What the task requires: Repeat the records verbatim and leave the pictures out of your copy.

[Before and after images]
++++++++++++++++++++
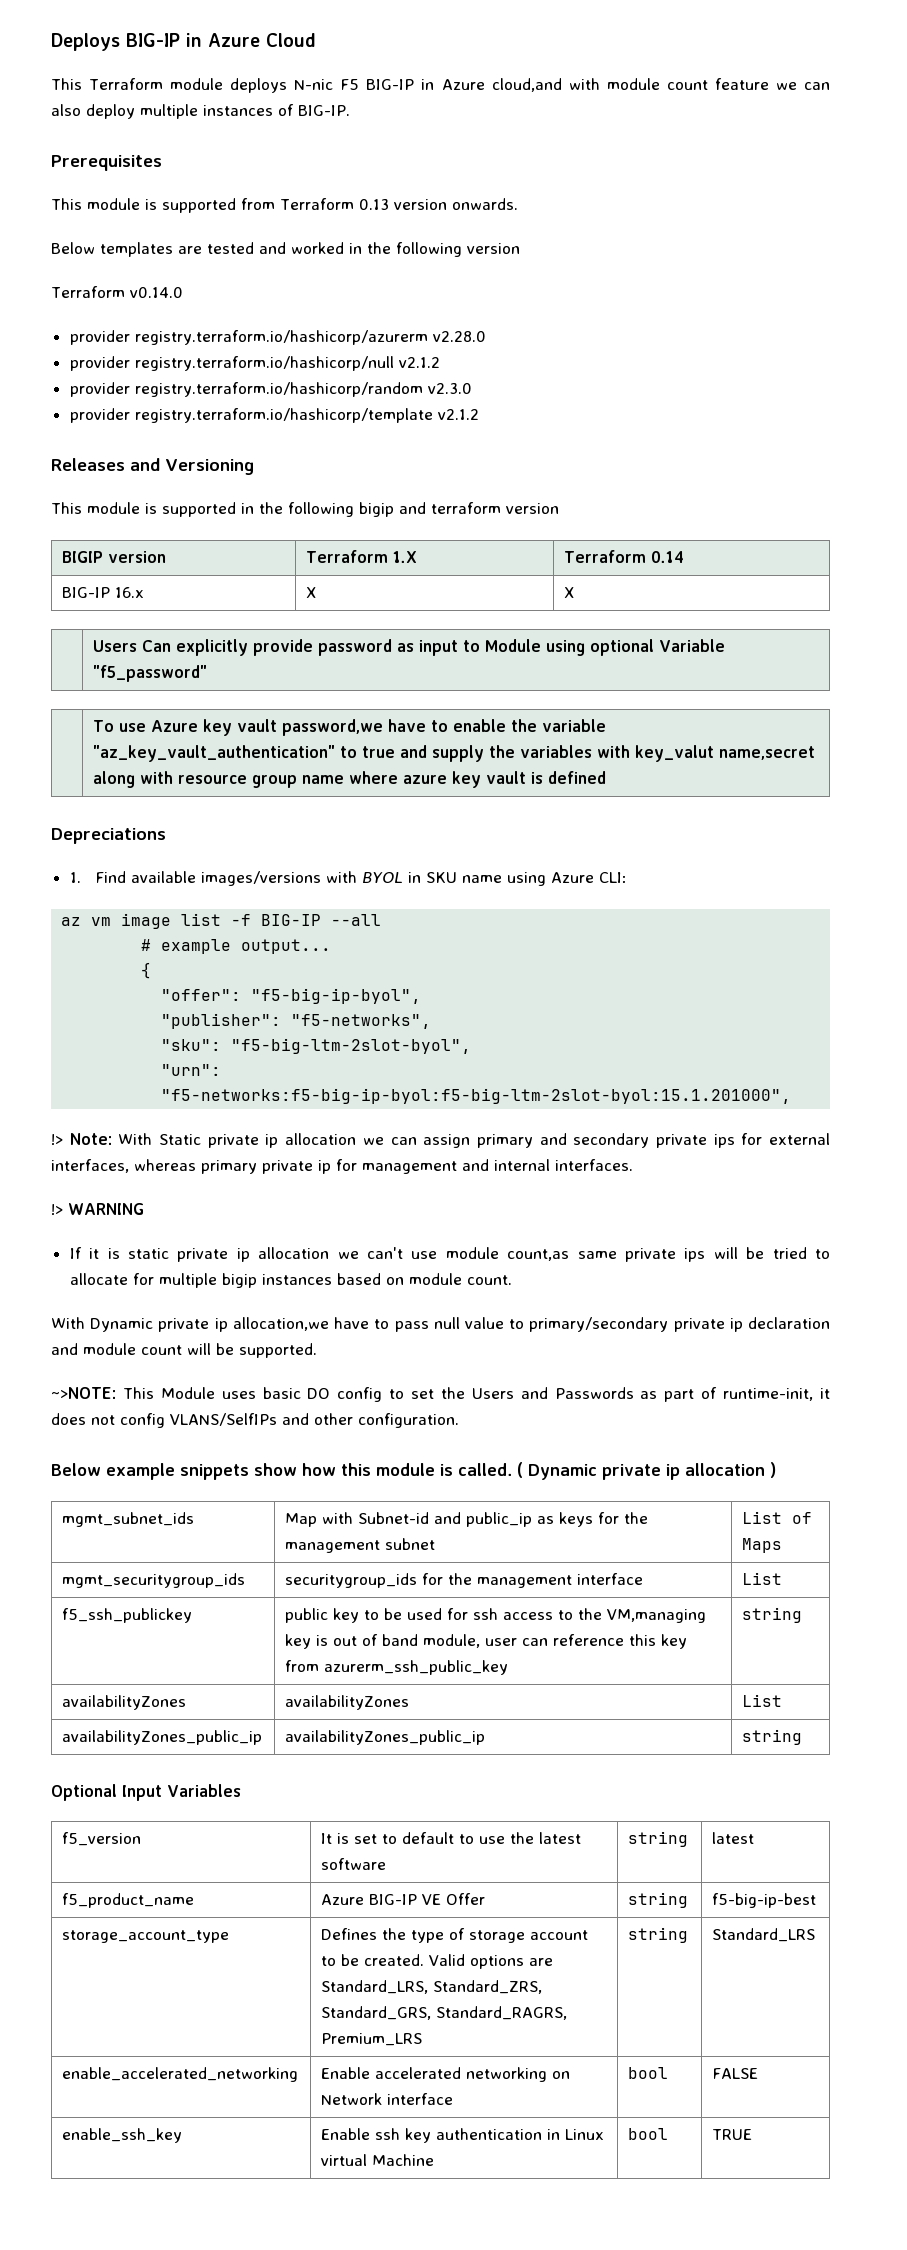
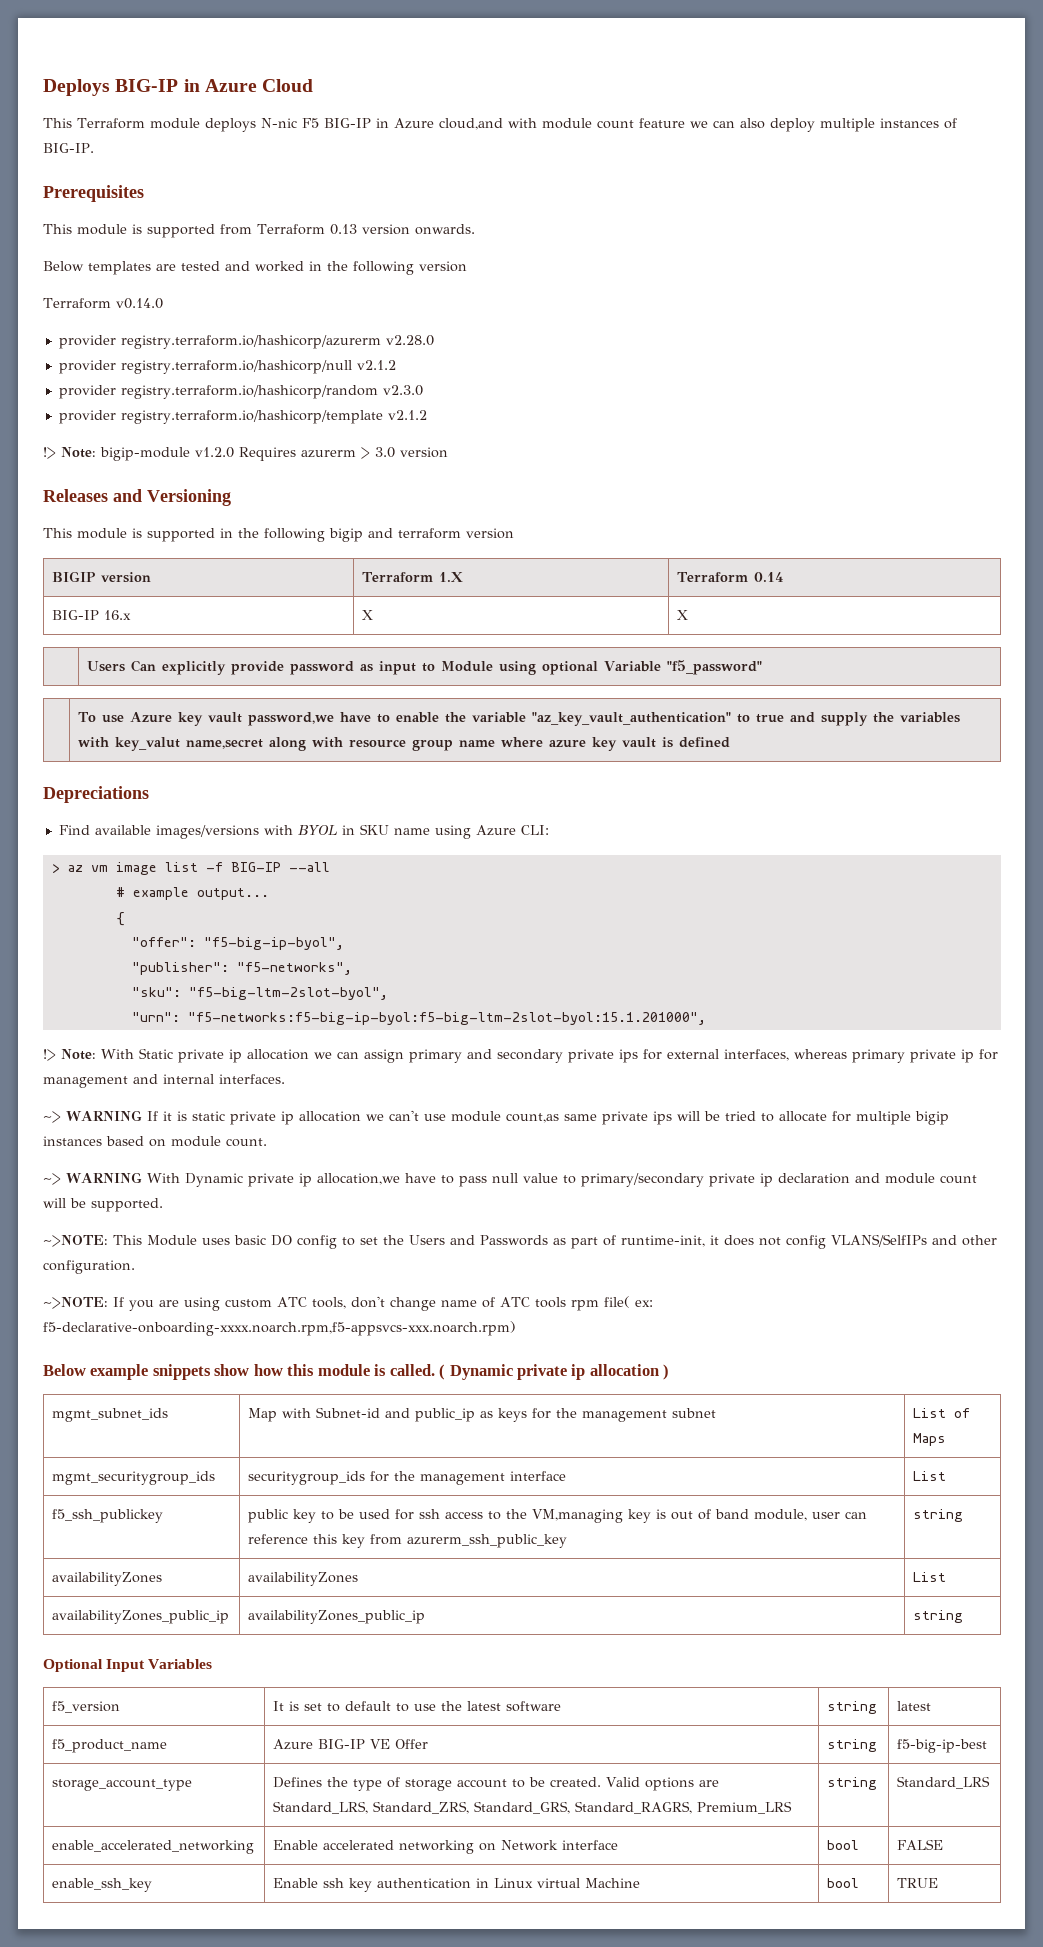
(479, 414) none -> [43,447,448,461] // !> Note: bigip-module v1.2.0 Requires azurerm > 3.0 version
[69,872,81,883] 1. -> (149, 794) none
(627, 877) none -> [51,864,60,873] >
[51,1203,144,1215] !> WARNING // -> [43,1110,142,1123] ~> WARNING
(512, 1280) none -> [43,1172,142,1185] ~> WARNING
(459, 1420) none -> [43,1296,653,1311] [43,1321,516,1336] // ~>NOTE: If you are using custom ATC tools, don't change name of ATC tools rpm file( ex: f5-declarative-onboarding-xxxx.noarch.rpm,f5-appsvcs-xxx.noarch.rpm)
++++++++++++++++++++
Completed exercise:
(479, 414) none -> [43,447,448,461] // !> Note: bigip-module v1.2.0 Requires azurerm > 3.0 version
[69,872,81,883] 1. -> (149, 794) none
(627, 877) none -> [51,864,60,873] >
[51,1203,144,1215] !> WARNING // -> [43,1110,142,1123] ~> WARNING
(512, 1280) none -> [43,1172,142,1185] ~> WARNING
(459, 1420) none -> [43,1296,653,1311] [43,1321,516,1336] // ~>NOTE: If you are using custom ATC tools, don't change name of ATC tools rpm file( ex: f5-declarative-onboarding-xxxx.noarch.rpm,f5-appsvcs-xxx.noarch.rpm)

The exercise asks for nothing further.